[dm-devel] [PATCH 3/7] libmultipath: prevent DSO unloading with astray checker threads
Benjamin Marzinski
bmarzins at redhat.com
Fri Dec 18 04:22:10 UTC 2020
On Thu, Dec 17, 2020 at 12:00:14PM +0100, mwilck at suse.com wrote:
> From: Martin Wilck <mwilck at suse.com>
>
> The multipathd tur checker thread is designed to be able to finish at
> any time, even after the tur checker itself has been freed. The
> multipathd shutdown code makes sure all the checkers have been freed
> before freeing the checker_class and calling dlclose() to unload the
> DSO, but this doesn't guarantee that the checker threads have finished.

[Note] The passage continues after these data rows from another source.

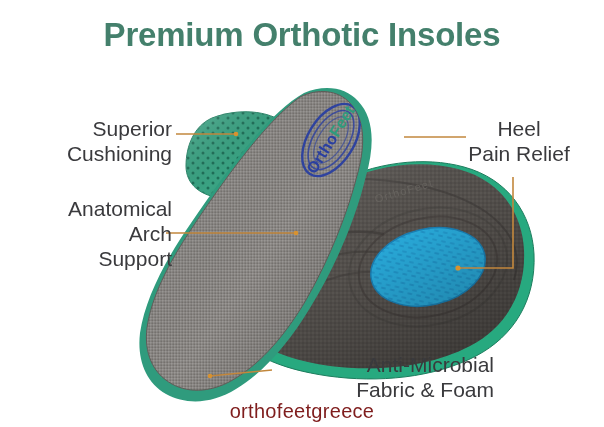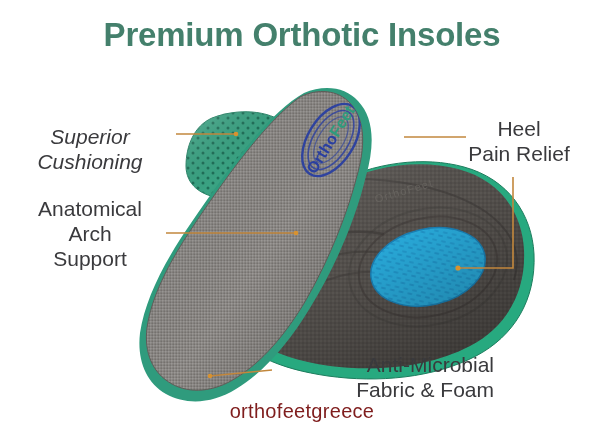--- a/index.html
+++ b/index.html
@@ -45,10 +45,9 @@
   }
   #label-cushioning {
     left: 8px;
-    top: 124px;
+    top: 116px;
     width: 164px;
-    text-align: center;
-    font-style: italic;
+    text-align: right;
   }
   #label-arch {
     left: 8px;

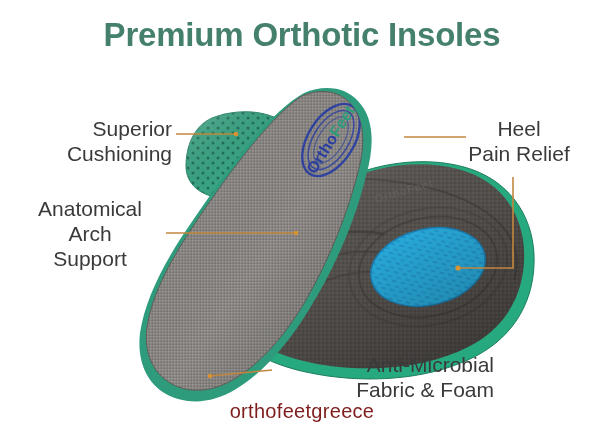--- a/index.html
+++ b/index.html
@@ -53,7 +53,7 @@
     left: 8px;
     top: 196px;
     width: 164px;
-    text-align: center;
+    text-align: right;
   }
   #label-heel {
     left: 440px;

> If one hasn't, the DSO will get unloaded while the thread still running
> code from it, causing a segfault.
>
> This patch fixes the issue by further incrementing the DSO's refcount
> for every running thread. To avoid race conditions leading to segfaults,
> the thread's entrypoint must be in libmultipath, not in the DSO itself.
> Therefore we add a new optional checker method, libcheck_thread().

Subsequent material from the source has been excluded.